A small tree would provide framing and enticing 'peek a boos' of your yard. While at the same time giving the viewer a foreground view that adds to the depth and perspective of your yard. That shrub is worth its weight in gold to expand one's views if managed correctly. I can most certainly help with pruning over the internet. Need pictures of course. Sharp bypass pruners, pruning saw and alcohol.

If you are really set to try moving this shrub, you can start right now by digging a foot deep and wide trench around a root ball you could manage to move via dragging it on a tarp. Perhaps you could find someone with a big forklift to help?

To have any success at life after major surgery, that trench will help your plant put out more feeder roots within the root ball it will have to survive with until after planting and after the winter. Dig the trench around the base of your plant's trunk at a minimum 2' radius. If you have access to a forklift to use this early winter, before the ground is frozen then make it 3' radius. Fill the trench with straw and soak with water. Purchase mycorrhizae fungal spores from a decent nursery to sprinkler in the trench and over the root ball. Save some for after transplanting. This greatly helps the roots to be able to take up water and chemicals necessary for photosynthesis.

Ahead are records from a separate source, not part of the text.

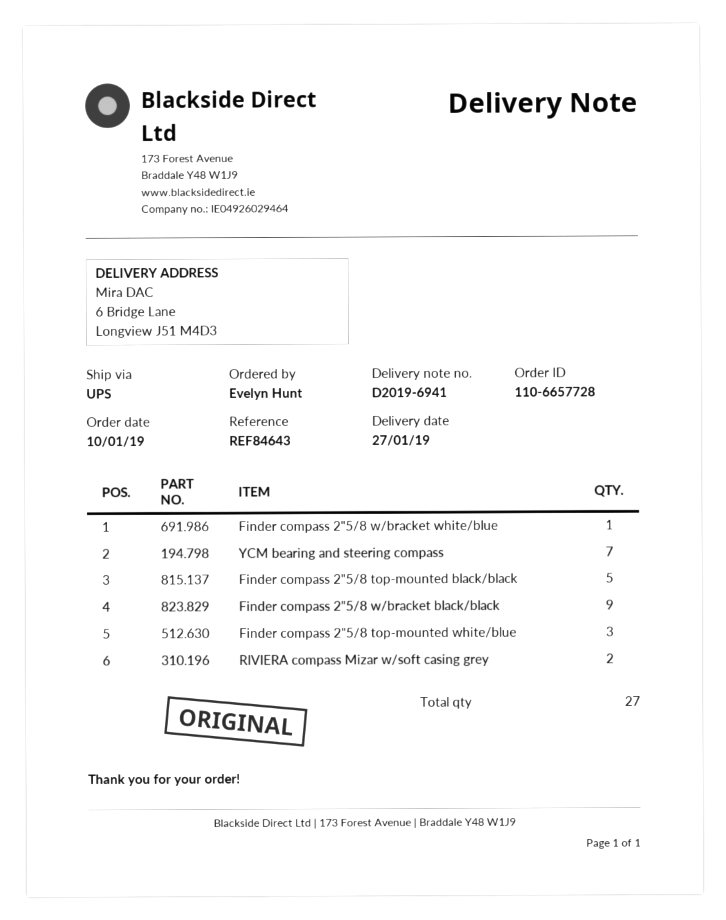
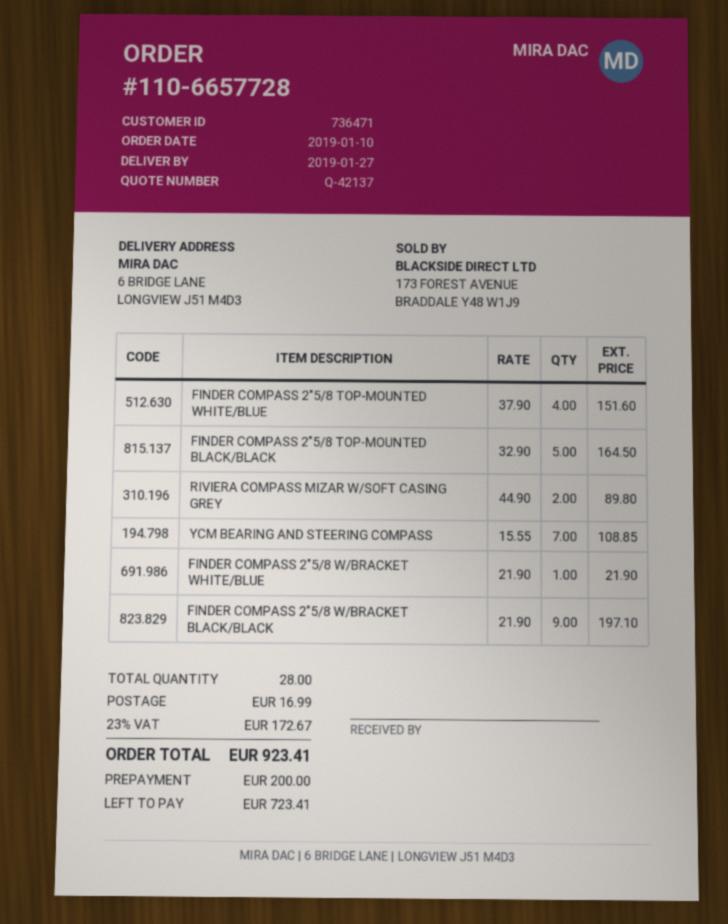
Finder compass 2"5/8 top-mounted white/blue: 3 -> 4
total quantity: 27 -> 28

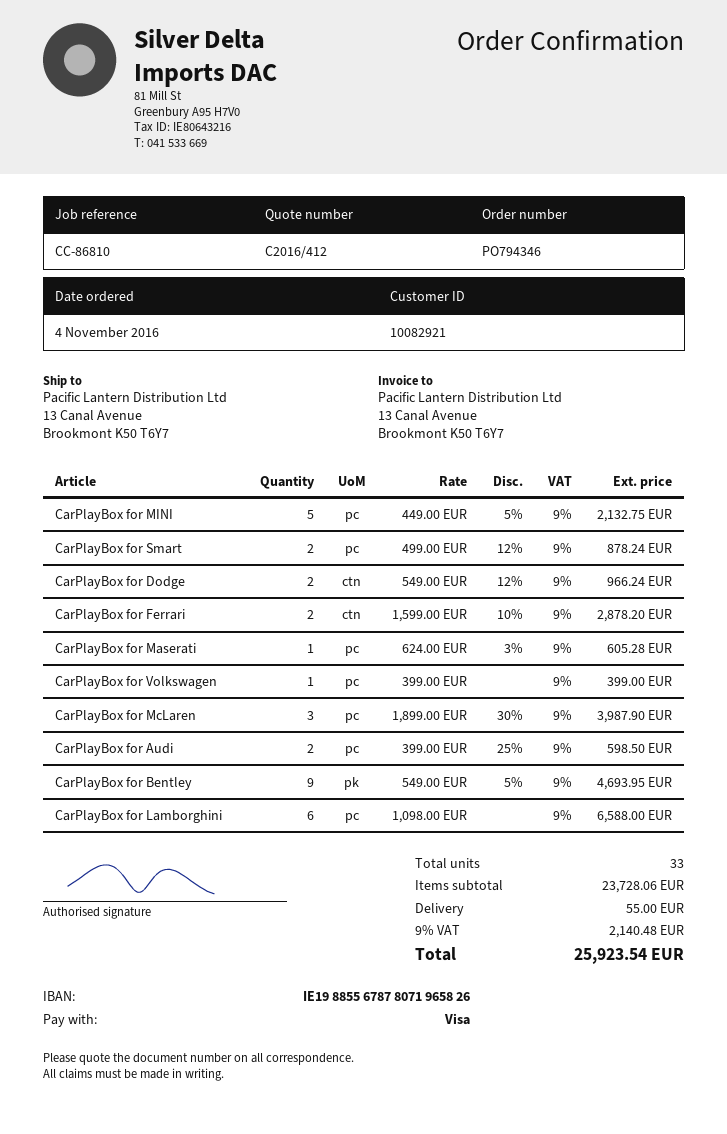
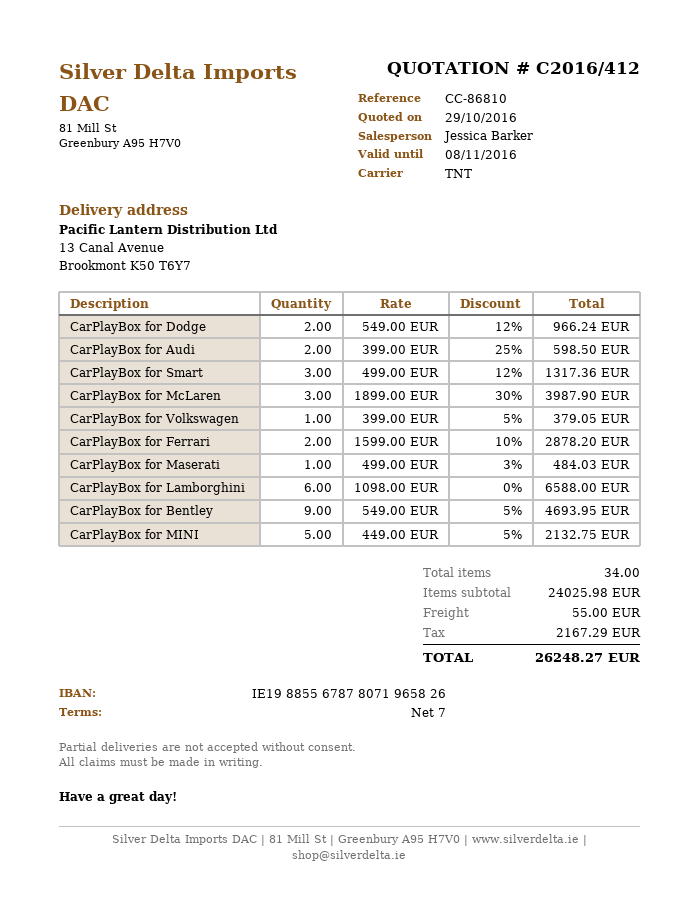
CarPlayBox for Smart: 2 x 499.00 - 12% = 878.24 -> 3 x 499.00 - 12% = 1317.36
CarPlayBox for Maserati: 1 x 624.00 - 3% = 605.28 -> 1 x 499.00 - 3% = 484.03
CarPlayBox for Volkswagen: 1 x 399.00 = 399.00 -> 1 x 399.00 - 5% = 379.05
total quantity: 33 -> 34
subtotal: 23728.06 -> 24025.98
tax: 2140.48 -> 2167.29
total: 25923.54 -> 26248.27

Your root pruned shrub will need to have the top growth thinned and headed. Divide prunings into 2 or 3 sessions this season because doing too much in one session >30% is major stress at the same time as the roots are making sense of a smaller area with which to derive water and chemicals to do the job of photosynthesis, which feeds the roots to survive winter and the move. I would only prune <20% each session. You are in fact 'root pruning' so the top growth needs to be reduced as well

This will only ensure 50/50 chance. I'd like to see the view you are discussing and this gorgeous 15' shrub. Think of 'Bonsai', or a multi stemmed patio tree framing your view. Send pictures. If you had a company 'pluck' this shrub out of the ground, they would do all the same things I've explained. Then they would sell this shrub for...easy 4-5,000 bucks.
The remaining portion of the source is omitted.